Non ho le idee molto chiare in proposito, dovrei passare un po' più di tempo a studiare questo mercato. Credo però che vadano distinti aspetti strutturali e aspetti congiunturali. Se esiste un problema di collusione e mancanza di concorrenza, questo è un problema strutturale e a dir la verità non c'è ragione di pensare che si sia particolarmente aggravato durante la crisi recente. Va affrontato, ma è una cosa di lungo periodo e ha poco a che fare con l'emergenza credito di cui si parla in questi mesi.

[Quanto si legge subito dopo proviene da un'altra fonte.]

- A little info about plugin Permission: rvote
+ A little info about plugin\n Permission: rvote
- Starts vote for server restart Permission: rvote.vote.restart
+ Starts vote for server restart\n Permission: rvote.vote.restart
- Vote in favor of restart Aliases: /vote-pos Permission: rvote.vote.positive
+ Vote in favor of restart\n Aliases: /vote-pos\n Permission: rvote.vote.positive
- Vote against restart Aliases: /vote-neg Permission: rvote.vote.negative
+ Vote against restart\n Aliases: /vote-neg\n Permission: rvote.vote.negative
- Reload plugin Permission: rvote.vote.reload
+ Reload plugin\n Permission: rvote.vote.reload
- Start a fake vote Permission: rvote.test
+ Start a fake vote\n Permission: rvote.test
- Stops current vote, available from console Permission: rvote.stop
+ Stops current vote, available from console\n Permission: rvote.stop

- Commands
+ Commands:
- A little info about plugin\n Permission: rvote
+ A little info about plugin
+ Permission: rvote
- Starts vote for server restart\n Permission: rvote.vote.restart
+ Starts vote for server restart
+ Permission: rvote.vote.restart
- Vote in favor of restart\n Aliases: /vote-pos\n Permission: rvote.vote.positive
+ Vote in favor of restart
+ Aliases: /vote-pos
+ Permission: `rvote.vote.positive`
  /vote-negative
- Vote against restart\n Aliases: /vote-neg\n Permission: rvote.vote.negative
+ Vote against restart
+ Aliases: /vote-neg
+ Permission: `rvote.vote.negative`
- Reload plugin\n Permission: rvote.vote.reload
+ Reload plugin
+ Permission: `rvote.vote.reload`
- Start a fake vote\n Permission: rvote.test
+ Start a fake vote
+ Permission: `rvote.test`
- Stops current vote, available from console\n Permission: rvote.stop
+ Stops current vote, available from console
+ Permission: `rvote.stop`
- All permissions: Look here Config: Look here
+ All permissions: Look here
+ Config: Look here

Quello che a naso sembra essere successo, non solo in Italia, è che le banche si sono trovate di fronte a un aumento della rischiosità del proprio portafoglio che le ha indotte a ribilanciare i propri assets verso impieghi meno rischiosi. Da qui la minore propensione a prestare alle imprese. È giusto o sbagliato? Le banche stanno facendo danni oppure stanno semplicemente ristrutturando i propri portafogli in modo da assicurarsi una mnaggiore stabilità finanziaria? Domande difficili a cui non ho risposte. Credo che gli imprenditori abbiano ragione a lamentarsi di alcuni meccanismi istituzionali (Basilea II) che spingono le banche a essere eccessivamente prudenti soprattutto in periodi di ciclo negativo. Ma quantificare esattamente quanta parte del peggioramento delle condizioni del credito sia dovuto a fattori evitabili e quanta parte sia invece la ragionevole conseguenza di un tentativo delle banche di ridurre il rischio dei propri assets è assai più complicato.